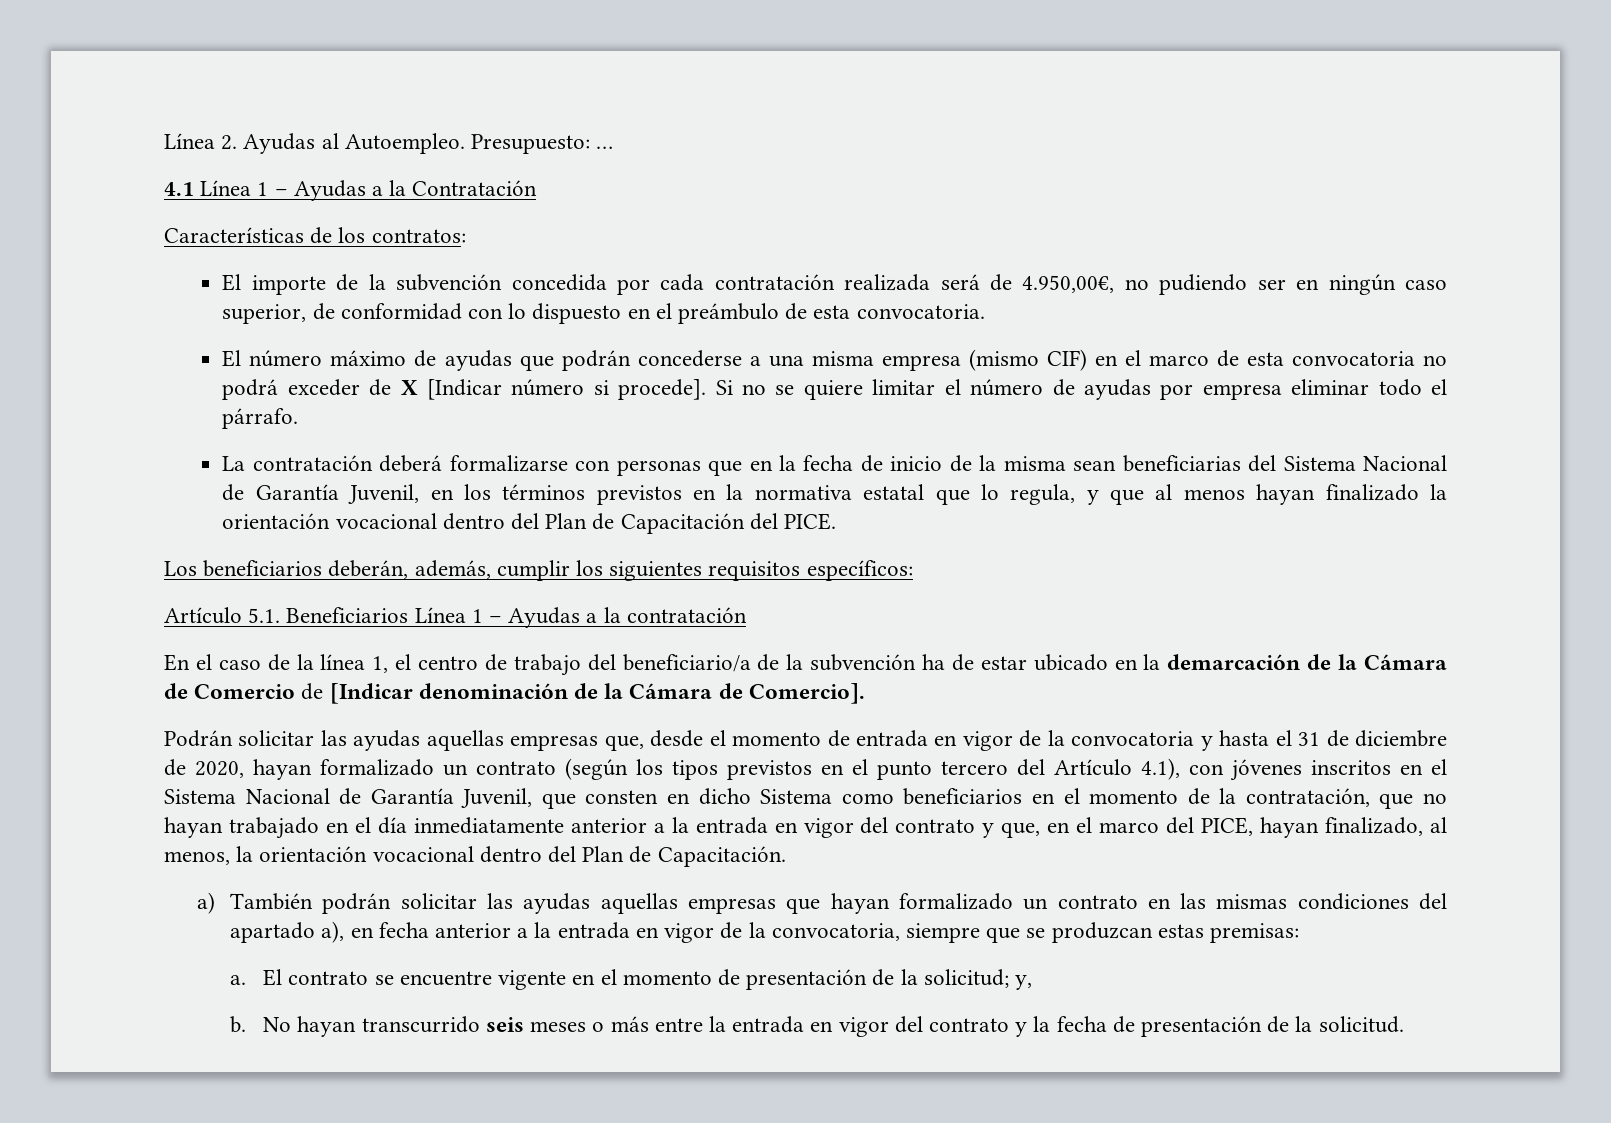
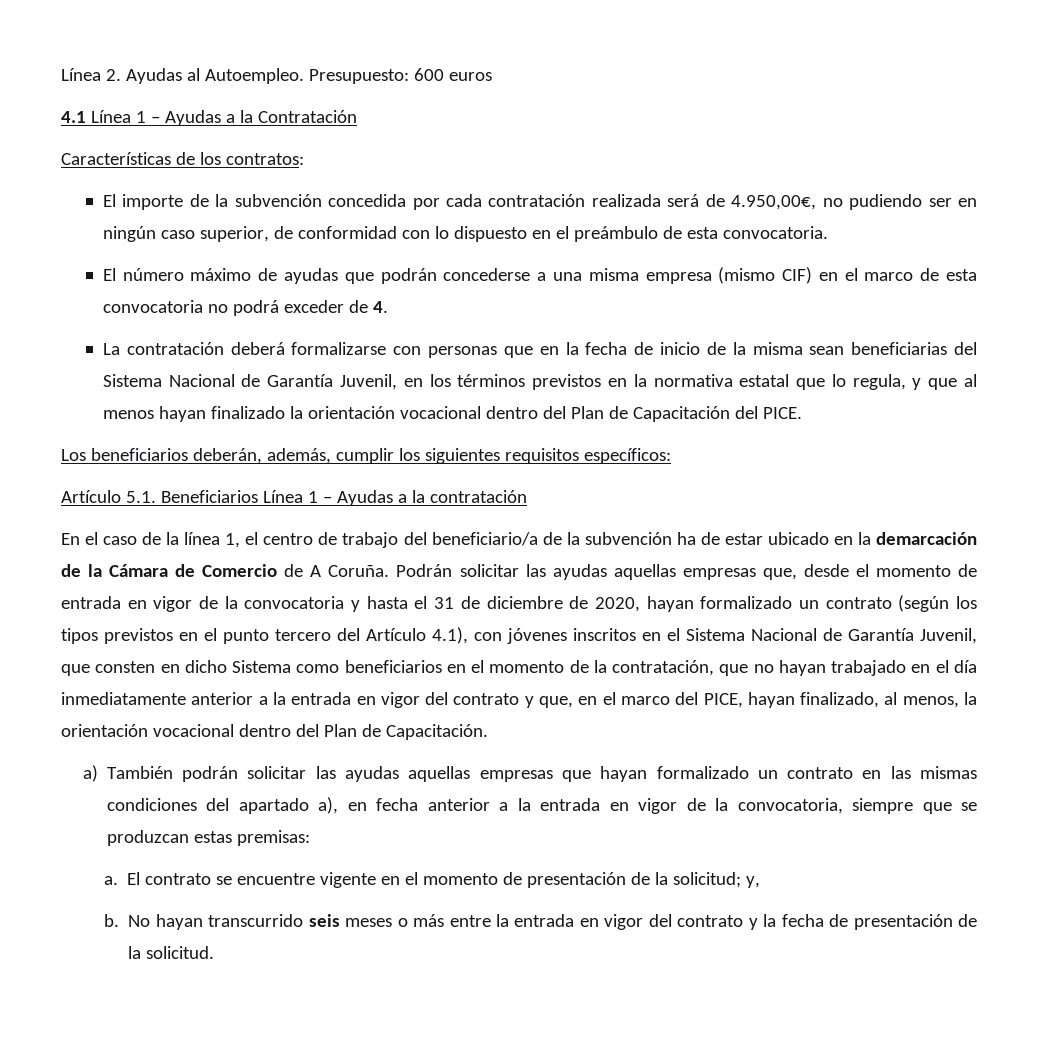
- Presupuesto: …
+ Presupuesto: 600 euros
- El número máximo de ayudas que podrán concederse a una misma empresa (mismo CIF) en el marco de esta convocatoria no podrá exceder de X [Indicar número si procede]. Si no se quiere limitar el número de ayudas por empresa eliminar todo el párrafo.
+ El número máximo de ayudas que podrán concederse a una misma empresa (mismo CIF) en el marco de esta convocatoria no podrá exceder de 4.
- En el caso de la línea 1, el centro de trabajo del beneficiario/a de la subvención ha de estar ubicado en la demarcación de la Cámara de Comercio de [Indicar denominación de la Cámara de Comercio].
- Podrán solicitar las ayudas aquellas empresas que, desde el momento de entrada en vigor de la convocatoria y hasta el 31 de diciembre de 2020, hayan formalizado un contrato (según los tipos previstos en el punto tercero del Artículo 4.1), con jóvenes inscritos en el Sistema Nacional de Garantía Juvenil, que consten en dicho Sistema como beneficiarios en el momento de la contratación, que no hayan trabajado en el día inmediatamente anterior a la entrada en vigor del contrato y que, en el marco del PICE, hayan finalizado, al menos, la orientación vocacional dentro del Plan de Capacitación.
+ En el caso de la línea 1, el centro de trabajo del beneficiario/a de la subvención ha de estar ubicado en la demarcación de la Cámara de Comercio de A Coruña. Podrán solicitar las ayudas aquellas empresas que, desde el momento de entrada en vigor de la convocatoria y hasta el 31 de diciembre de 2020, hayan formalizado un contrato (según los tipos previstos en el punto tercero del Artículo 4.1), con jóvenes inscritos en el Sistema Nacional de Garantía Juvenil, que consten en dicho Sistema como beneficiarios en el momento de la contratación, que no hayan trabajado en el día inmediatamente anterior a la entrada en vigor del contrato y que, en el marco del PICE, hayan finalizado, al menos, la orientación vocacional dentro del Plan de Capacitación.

================

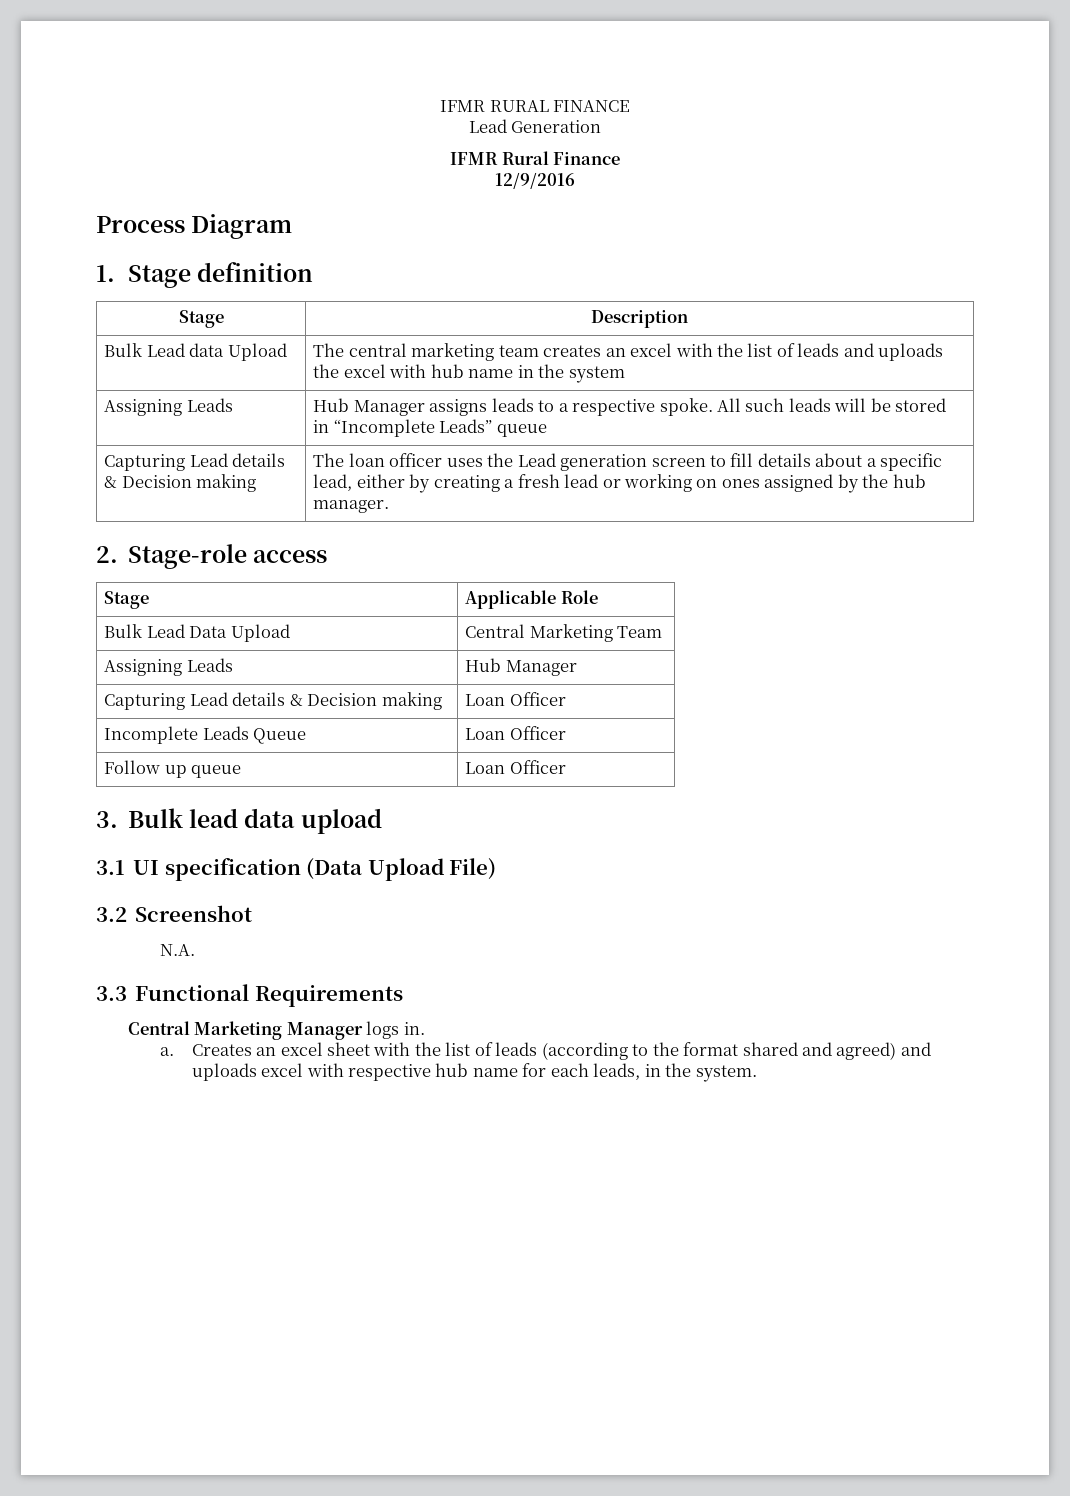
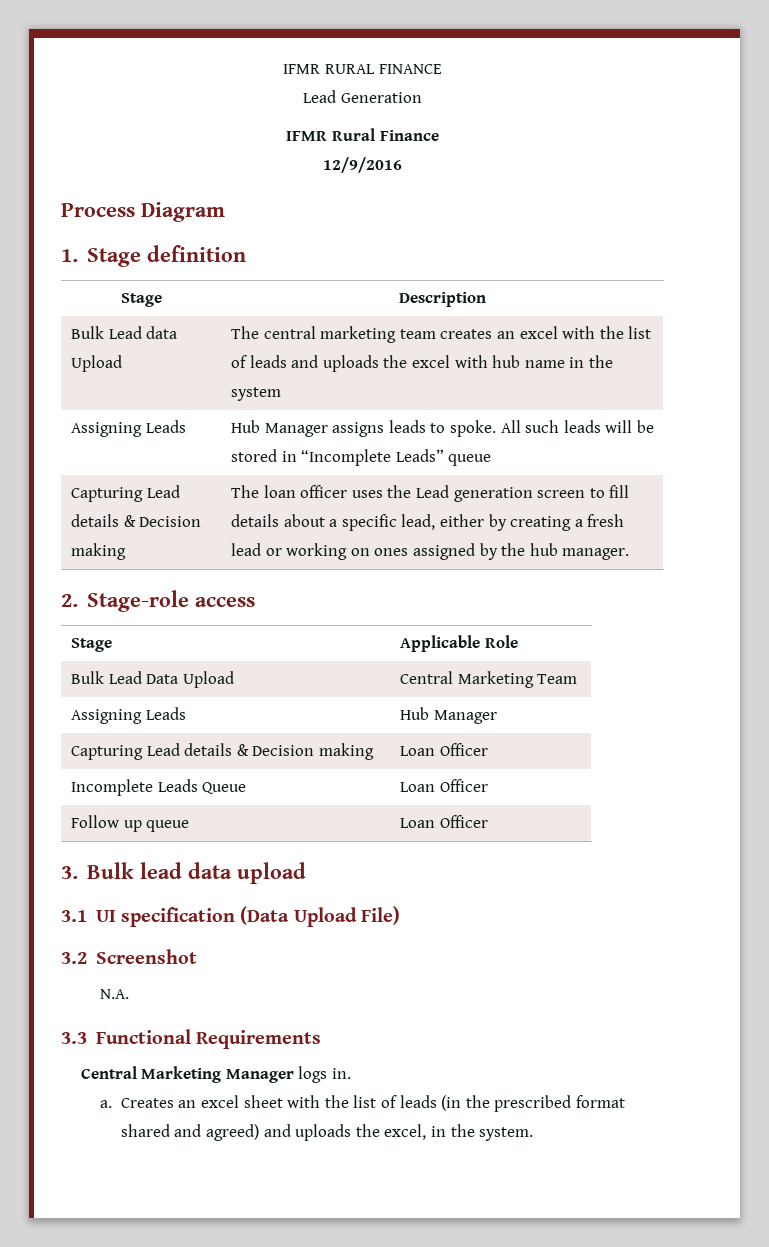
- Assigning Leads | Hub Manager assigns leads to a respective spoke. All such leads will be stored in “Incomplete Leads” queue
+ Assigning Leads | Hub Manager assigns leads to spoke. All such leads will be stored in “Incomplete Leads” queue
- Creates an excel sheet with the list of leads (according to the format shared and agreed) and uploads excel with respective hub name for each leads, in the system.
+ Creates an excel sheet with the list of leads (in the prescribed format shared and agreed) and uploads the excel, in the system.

================

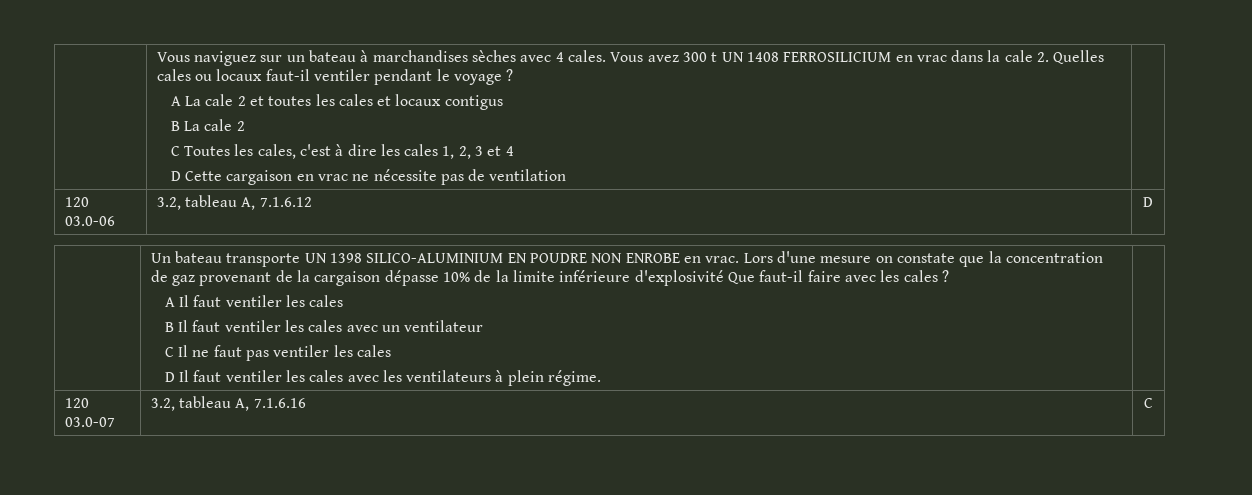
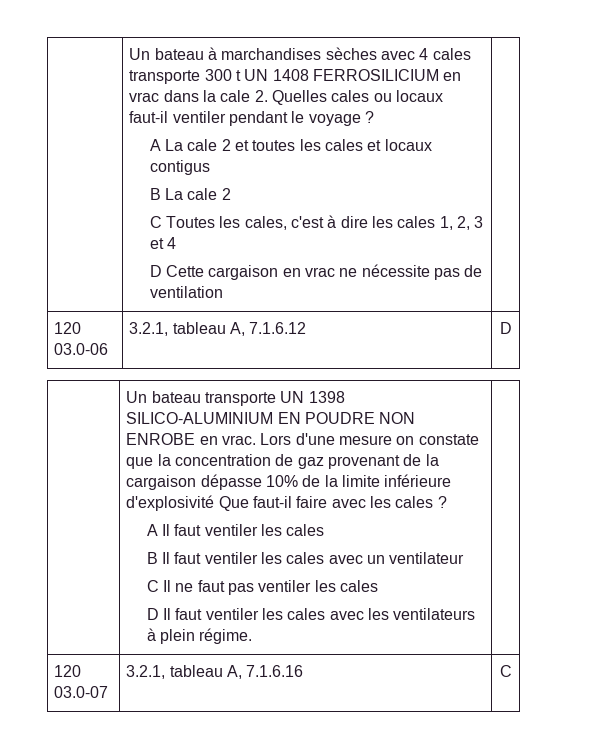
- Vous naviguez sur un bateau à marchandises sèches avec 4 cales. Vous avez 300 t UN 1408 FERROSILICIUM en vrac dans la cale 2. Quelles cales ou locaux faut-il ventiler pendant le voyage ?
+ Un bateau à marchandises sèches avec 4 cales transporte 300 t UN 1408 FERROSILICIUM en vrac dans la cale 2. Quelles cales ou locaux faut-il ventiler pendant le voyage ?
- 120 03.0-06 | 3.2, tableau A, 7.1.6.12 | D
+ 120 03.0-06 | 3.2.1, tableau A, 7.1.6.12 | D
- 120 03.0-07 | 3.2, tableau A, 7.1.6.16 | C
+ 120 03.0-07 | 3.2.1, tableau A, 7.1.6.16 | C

================

» **What you are asked to do**
From the entries above, extract only the lines running from the one containing "- Vous naviguez" through the one containing "- 120 03.0-06 | 3.2, tableau A, 7.1.6.12 | D", inclusive.

» **Response to this exercise**
- Vous naviguez sur un bateau à marchandises sèches avec 4 cales. Vous avez 300 t UN 1408 FERROSILICIUM en vrac dans la cale 2. Quelles cales ou locaux faut-il ventiler pendant le voyage ?
+ Un bateau à marchandises sèches avec 4 cales transporte 300 t UN 1408 FERROSILICIUM en vrac dans la cale 2. Quelles cales ou locaux faut-il ventiler pendant le voyage ?
- 120 03.0-06 | 3.2, tableau A, 7.1.6.12 | D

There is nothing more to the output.